The United States District Court for the Northern District of California initially held that the plaintiffs had statutory standing but dismissed the action for failure to allege a material misrepresentation. The court allowed plaintiffs to amend their complaint, but ultimately denied the amendments as futile and dismissed the case with prejudice, concluding that the plaintiffs had not plausibly alleged materiality.
The United States Court of Appeals for the Ninth Circuit reviewed the case and affirmed the district court’s dismissal on an alternative ground. The Ninth Circuit held that the plaintiffs lacked standing under Section 10(b) of the Exchange Act, following the Birnbaum Rule, which limits standing to purchasers or sellers of the stock in question. The court agreed with the Second Circuit's precedent in Menora Mivtachim Ins. Ltd. v. Frutarom Indus. Ltd., holding that purchasers of a security of an acquiring company (CCIV) do not have standing to sue the target company (Lucid) for alleged misstatements made prior to the merger. Consequently, the Ninth Circuit affirmed the dismissal of the suit on the ground that the plaintiffs lacked standing.
Court Description: Securities Fraud. The panel affirmed, on an alternative ground, the district court’s dismissal of a securities fraud class action under §§ 10(b) and 20(a) of the Exchange Act and SEC Rule 10b- 5.
Plaintiff-investors alleged that electric car company Atieva, Inc., d/b/a Lucid Motors, and Lucid CEO Peter Rawlinson made misrepresentations about Lucid that affected the stock price of Churchill Capital Corp. IV, or CCIV, a special purpose acquisition company in which plaintiffs were shareholders and that later acquired Lucid. The district court held that plaintiffs had statutory standing but dismissed the action for failure to allege a material misrepresentation.

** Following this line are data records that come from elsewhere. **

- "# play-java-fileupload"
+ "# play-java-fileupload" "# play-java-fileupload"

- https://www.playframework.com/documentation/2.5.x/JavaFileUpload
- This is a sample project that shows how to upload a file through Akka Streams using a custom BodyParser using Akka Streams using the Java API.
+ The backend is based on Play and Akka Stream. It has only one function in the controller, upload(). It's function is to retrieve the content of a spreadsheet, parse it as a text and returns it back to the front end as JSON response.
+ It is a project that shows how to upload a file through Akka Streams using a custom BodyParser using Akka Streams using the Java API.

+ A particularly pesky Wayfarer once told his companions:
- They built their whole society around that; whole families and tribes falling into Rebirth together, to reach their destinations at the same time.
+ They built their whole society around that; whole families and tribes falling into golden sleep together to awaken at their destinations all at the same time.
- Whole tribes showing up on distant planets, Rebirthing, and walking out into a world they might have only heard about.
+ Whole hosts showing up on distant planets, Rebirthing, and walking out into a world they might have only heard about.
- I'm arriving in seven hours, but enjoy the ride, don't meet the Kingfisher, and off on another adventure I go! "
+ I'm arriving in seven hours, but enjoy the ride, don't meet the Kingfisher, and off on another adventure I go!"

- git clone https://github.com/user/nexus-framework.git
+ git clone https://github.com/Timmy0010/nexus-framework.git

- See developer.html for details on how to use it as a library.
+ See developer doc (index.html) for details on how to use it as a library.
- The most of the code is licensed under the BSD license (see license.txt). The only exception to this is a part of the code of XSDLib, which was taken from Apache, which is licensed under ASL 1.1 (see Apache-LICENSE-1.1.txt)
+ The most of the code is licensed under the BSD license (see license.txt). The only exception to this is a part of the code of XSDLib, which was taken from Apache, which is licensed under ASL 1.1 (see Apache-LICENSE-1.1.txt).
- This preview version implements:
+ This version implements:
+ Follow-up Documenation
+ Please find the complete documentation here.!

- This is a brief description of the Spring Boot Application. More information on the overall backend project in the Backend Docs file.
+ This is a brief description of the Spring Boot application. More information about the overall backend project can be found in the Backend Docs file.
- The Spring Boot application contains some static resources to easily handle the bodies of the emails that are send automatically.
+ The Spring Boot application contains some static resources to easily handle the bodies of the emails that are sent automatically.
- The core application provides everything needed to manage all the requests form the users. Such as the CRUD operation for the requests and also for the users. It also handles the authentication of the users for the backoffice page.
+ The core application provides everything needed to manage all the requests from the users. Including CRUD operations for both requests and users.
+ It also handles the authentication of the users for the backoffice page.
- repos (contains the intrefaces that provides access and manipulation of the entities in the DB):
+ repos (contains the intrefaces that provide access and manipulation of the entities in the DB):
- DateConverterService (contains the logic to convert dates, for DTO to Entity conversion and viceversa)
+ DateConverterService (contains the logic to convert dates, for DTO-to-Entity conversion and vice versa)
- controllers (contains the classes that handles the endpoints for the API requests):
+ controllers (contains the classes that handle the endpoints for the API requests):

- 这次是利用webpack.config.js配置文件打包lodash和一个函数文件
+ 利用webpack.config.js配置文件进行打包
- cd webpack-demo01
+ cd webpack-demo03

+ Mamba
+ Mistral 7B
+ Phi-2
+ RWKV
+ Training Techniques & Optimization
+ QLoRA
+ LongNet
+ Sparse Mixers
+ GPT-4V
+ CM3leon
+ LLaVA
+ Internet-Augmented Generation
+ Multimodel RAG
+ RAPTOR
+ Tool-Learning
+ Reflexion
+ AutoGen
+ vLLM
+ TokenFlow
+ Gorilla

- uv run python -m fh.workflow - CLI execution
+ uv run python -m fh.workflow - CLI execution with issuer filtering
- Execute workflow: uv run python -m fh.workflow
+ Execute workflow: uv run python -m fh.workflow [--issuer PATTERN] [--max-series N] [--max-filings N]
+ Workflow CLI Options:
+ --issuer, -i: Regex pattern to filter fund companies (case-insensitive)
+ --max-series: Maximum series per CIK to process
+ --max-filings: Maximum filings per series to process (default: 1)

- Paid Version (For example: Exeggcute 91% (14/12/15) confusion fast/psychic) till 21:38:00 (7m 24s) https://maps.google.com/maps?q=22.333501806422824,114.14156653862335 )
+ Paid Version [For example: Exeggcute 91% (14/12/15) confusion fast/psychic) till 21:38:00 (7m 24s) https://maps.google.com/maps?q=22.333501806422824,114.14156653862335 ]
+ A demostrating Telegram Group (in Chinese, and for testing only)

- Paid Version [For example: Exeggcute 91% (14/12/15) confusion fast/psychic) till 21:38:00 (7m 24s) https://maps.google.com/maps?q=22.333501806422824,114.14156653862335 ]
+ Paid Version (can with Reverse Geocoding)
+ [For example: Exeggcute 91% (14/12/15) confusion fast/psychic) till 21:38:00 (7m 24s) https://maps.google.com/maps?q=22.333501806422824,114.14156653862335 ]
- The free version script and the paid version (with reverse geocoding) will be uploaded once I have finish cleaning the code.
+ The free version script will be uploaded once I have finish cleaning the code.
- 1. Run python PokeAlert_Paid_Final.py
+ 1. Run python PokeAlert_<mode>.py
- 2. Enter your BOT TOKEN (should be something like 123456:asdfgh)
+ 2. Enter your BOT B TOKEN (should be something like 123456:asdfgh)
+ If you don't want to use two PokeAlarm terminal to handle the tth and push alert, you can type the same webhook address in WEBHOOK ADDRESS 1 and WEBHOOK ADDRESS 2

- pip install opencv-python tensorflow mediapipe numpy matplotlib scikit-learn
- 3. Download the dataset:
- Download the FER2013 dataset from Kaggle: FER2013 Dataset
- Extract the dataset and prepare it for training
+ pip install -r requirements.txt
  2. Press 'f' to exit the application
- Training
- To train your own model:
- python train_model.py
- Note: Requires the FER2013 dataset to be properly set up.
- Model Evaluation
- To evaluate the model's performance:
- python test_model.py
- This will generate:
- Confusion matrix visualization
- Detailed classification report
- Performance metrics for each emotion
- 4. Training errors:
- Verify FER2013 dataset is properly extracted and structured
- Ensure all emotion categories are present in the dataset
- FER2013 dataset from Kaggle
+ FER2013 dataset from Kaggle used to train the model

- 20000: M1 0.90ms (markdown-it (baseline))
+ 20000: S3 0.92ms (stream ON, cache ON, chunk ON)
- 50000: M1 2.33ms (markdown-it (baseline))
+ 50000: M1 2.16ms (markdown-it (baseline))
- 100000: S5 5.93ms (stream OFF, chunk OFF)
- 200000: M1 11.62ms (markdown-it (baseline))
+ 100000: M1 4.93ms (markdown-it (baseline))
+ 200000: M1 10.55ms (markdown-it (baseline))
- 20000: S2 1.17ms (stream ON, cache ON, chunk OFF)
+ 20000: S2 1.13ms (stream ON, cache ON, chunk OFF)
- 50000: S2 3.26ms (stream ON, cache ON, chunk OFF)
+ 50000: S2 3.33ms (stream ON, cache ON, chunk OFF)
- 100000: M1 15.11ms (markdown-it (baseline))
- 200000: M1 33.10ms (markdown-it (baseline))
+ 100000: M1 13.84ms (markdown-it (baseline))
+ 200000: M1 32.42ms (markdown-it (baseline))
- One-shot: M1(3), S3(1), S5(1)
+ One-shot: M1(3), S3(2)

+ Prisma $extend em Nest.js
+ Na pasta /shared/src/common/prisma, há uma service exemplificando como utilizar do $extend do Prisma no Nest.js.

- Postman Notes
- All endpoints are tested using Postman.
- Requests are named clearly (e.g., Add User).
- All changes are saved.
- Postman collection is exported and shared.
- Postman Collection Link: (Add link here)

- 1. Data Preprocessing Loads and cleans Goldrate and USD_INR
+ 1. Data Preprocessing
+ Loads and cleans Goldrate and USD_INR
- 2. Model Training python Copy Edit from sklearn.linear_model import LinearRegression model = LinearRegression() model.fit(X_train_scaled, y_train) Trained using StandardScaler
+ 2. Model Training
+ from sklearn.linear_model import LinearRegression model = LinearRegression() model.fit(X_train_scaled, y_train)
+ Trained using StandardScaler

The panel affirmed on the ground that plaintiffs lacked Section 10(b) standing under the Birnbaum Rule, which confines standing to “purchasers or sellers of the stock in question.” Agreeing with the Second Circuit, the panel held that, in a case of alleged misstatements made in advance of an anticipated merger, purchasers of a security of an acquiring company do not have standing under § 10(b) to sue the target company for alleged misstatements that the target company made about itself prior to the merger between the two companies.